Mom, who had a lovely voice, started to sing; she knew the words to literally hundreds of songs. Somewhere Over the Rainbow was one of her favourites; we sang it together dozens and dozens of times over the next five years. Strangely, she invariably substituted “never” for “really” in the verse about dreams coming true.
I’m grateful to have recorded many of the roller coaster moment Mom and shared during our last decade together. I filmed the two videos below in August, 2015, and June 2016, when Mom was accompanied by our friend and healing music master Eric Manolson on piano and guitar, respectively. In April 2016, Mom’s eyes began doing odd things. When she concentrated hard on speaking or singing, they crossed and locked, and then sprang back to normal when she softened her focus. I asked her if it hurt. She said no. She knew if and when she was in pain. She also recognized and felt joy and love.
Some people might look these videos and say “How sad. See how she deteriorated? See how the disease ravaged her mind? She’s just a shell of who she was. What a shame. What a tragedy.”
I see something different–something beyond that.
When I look at these videos, and the changes in Mom over time, I say to myself: “See how she loved to sing, and she sang until the very end? See how she appreciated beauty, engaged life, smiled, laughed, interacted with others, and expressed joy and pleasure despite living with dementia? See her courage, her determination, her ferocity, and her indomitable spirit, which people failed to crush, even with deadly drugs? See how she was not defined by Alzheimer’s disease?” These are the things I see.

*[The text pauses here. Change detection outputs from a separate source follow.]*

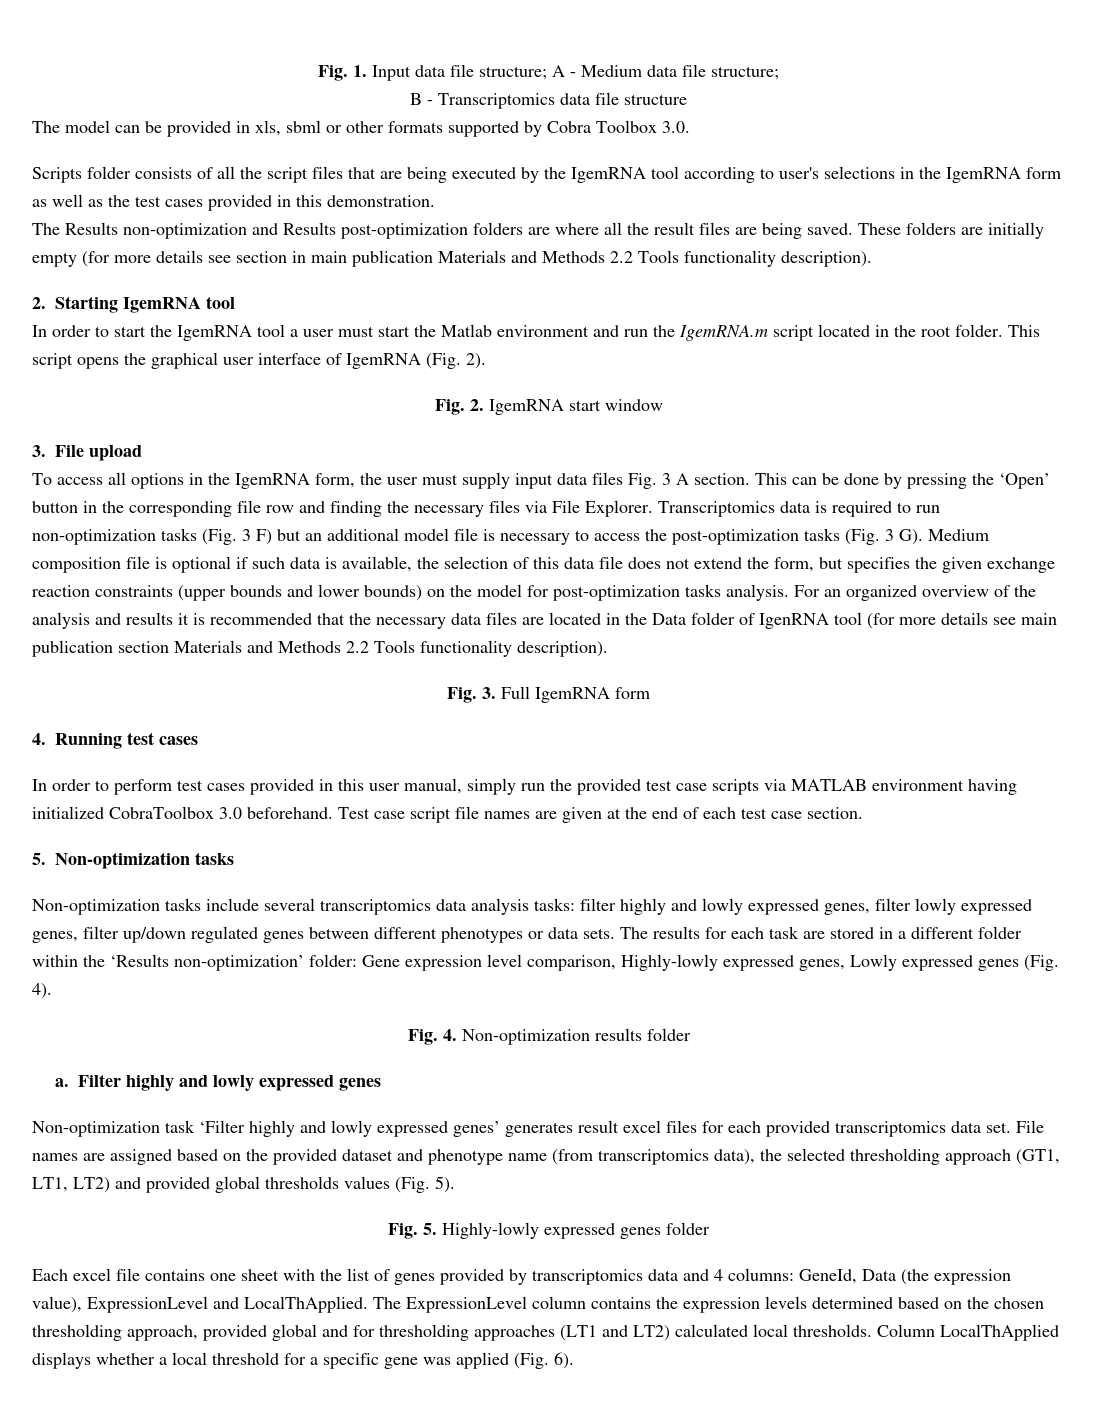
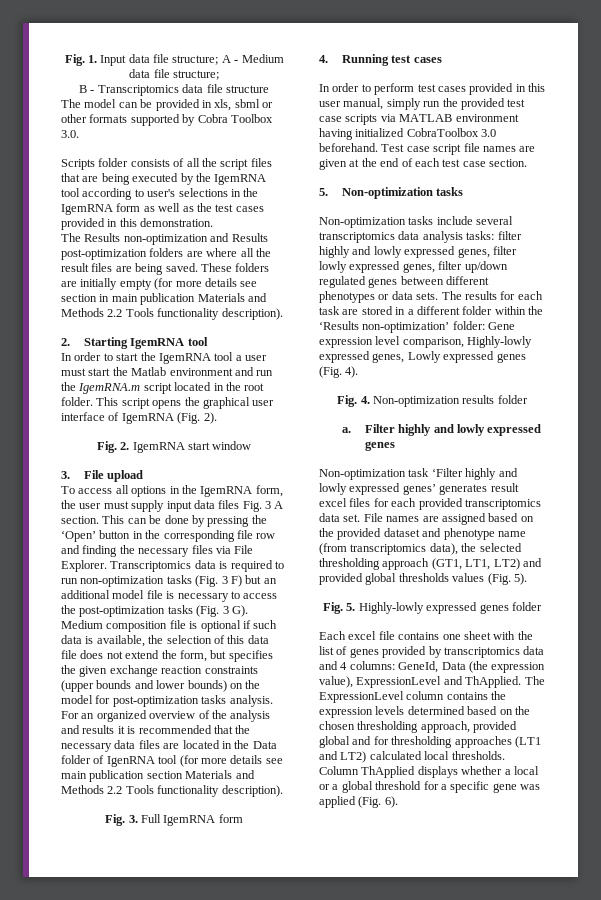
- Each excel file contains one sheet with the list of genes provided by transcriptomics data and 4 columns: GeneId, Data (the expression value), ExpressionLevel and LocalThApplied.
+ Each excel file contains one sheet with the list of genes provided by transcriptomics data and 4 columns: GeneId, Data (the expression value), ExpressionLevel and ThApplied.
- Column LocalThApplied displays whether a local threshold for a specific gene was applied (Fig. 6).
+ Column ThApplied displays whether a local or a global threshold for a specific gene was applied (Fig. 6).

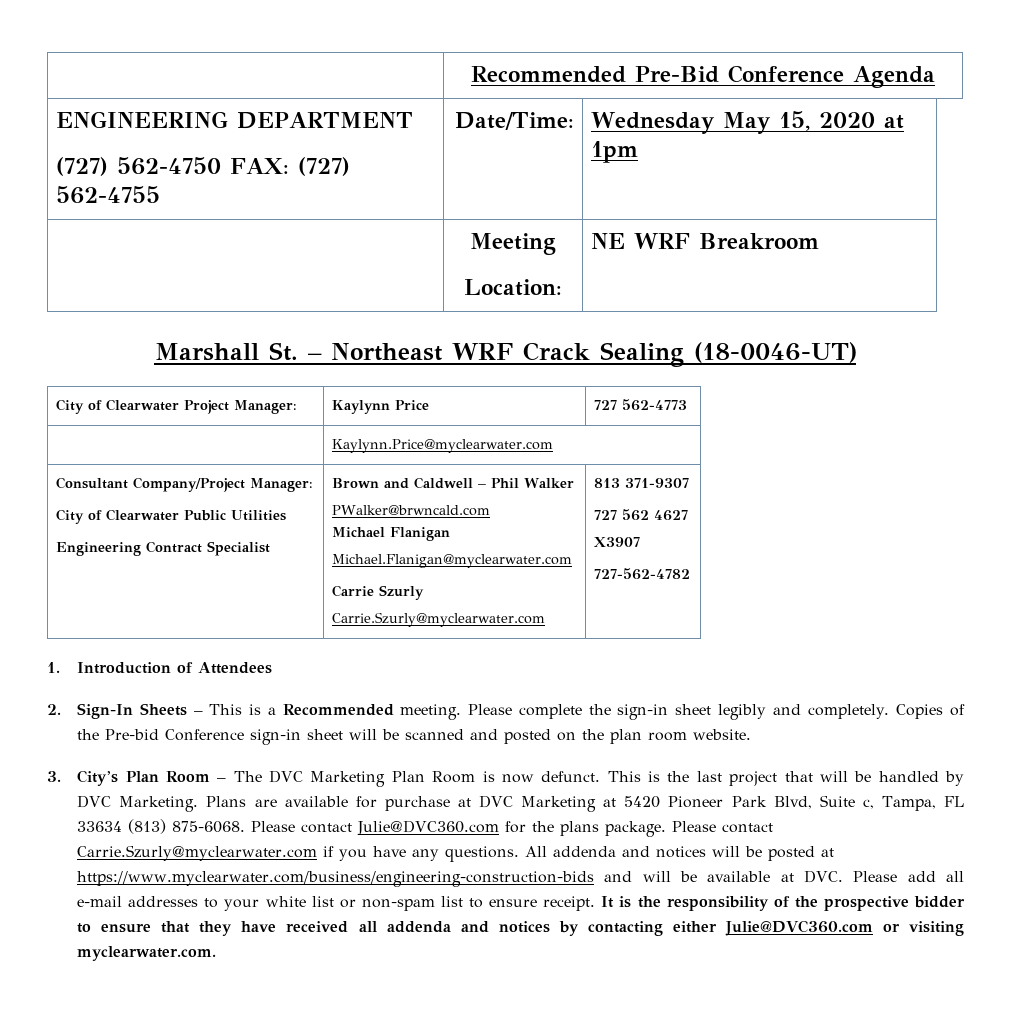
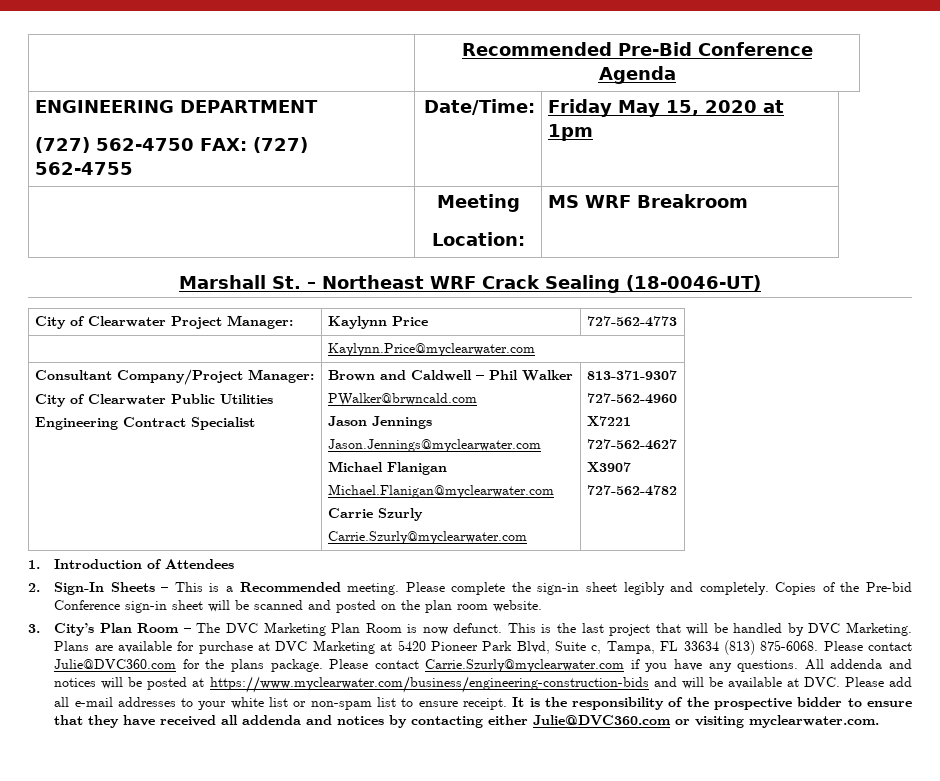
  ENGINEERING DEPARTMENT
- (727) 562-4750 FAX: (727) 562-4755 | Date/Time: | Wednesday May 15, 2020 at 1pm
+ (727) 562-4750 FAX: (727) 562-4755 | Date/Time: | Friday May 15, 2020 at 1pm
  | Meeting
- Location: | NE WRF Breakroom
+ Location: | MS WRF Breakroom
- City of Clearwater Project Manager: | Kaylynn Price | 727 562-4773
+ City of Clearwater Project Manager: | Kaylynn Price | 727-562-4773
  Consultant Company/Project Manager:
  City of Clearwater Public Utilities
  Engineering Contract Specialist | Brown and Caldwell – Phil Walker
  PWalker@brwncald.com
+ Jason Jennings
+ Jason.Jennings@myclearwater.com
  Michael Flanigan
  Michael.Flanigan@myclearwater.com
  Carrie Szurly
- Carrie.Szurly@myclearwater.com | 813 371-9307
- 727 562 4627
+ Carrie.Szurly@myclearwater.com | 813-371-9307
+ 727-562-4960
+ X7221
+ 727-562-4627

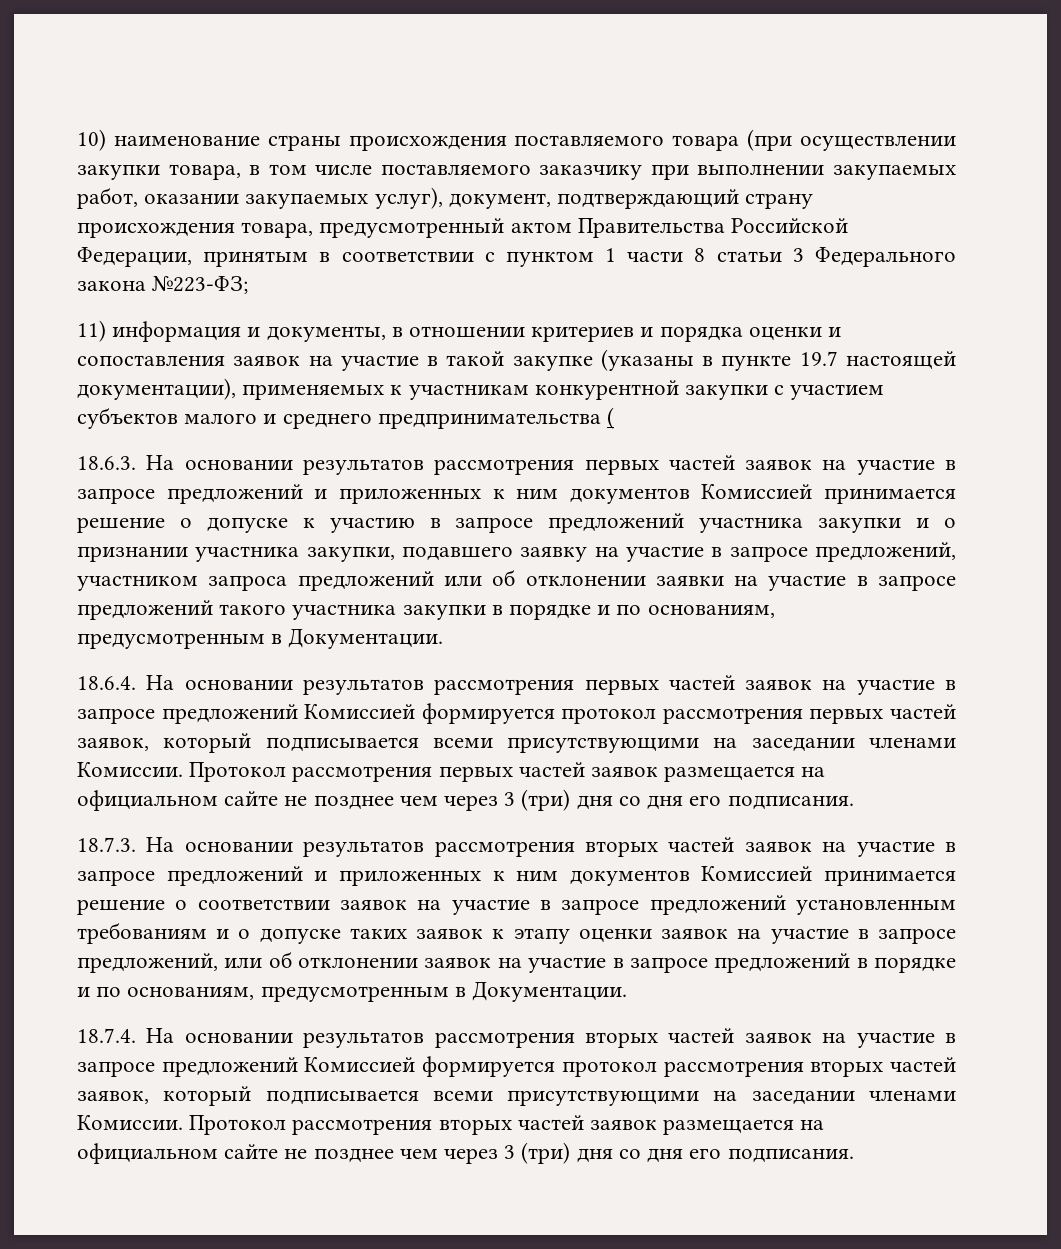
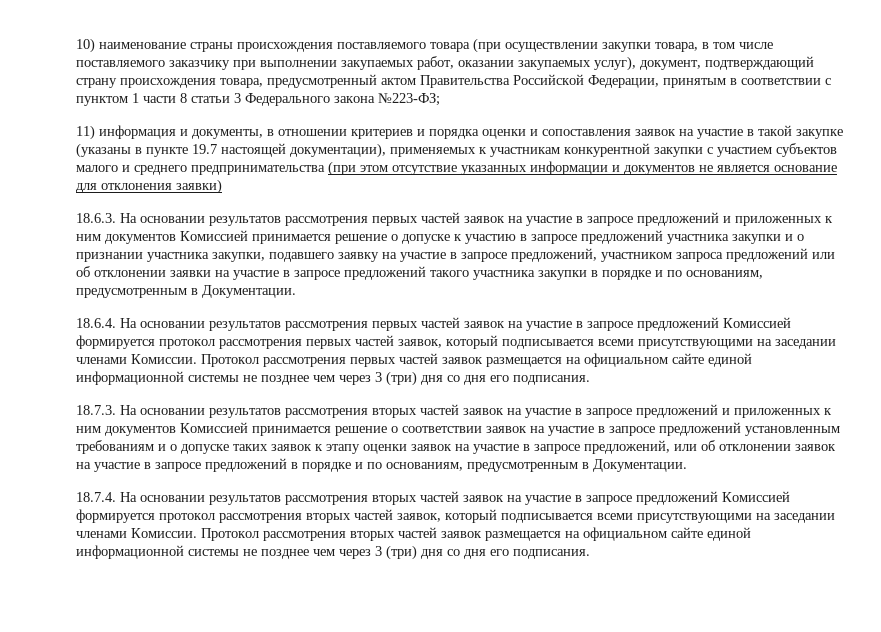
- 11) информация и документы, в отношении критериев и порядка оценки и сопоставления заявок на участие в такой закупке (указаны в пункте 19.7 настоящей документации), применяемых к участникам конкурентной закупки с участием субъектов малого и среднего предпринимательства (
+ 11) информация и документы, в отношении критериев и порядка оценки и сопоставления заявок на участие в такой закупке (указаны в пункте 19.7 настоящей документации), применяемых к участникам конкурентной закупки с участием субъектов малого и среднего предпринимательства (при этом отсутствие указанных информации и документов не является основание для отклонения заявки)
- Протокол рассмотрения первых частей заявок размещается на официальном сайте не позднее чем через 3 (три) дня со дня его подписания.
+ Протокол рассмотрения первых частей заявок размещается на официальном сайте единой информационной системы не позднее чем через 3 (три) дня со дня его подписания.
- Протокол рассмотрения вторых частей заявок размещается на официальном сайте не позднее чем через 3 (три) дня со дня его подписания.
+ Протокол рассмотрения вторых частей заявок размещается на официальном сайте единой информационной системы не позднее чем через 3 (три) дня со дня его подписания.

I am inspired by how Mom made the most of her circumstances, no matter what they were. Aphasia may have prevented her from articulating her thoughts in ways that were understandable to others. But I understood her. She may have been confined to a wheelchair most of her last year, but I helped her walk a little bit every day. Her brain may have been damaged beyond repair, but I believe it was able to compensate in small ways for the overwhelming losses in capacity. Even as the disease evolved, Mom was more herself than ever: I saw her clearly. I witnessed her journey, and I will continue to honour it and her by telling her story. What a blessing. What an opportunity.
She’s not physically close like she used to be, but thanks to music, love and connection, I will always know where to find her.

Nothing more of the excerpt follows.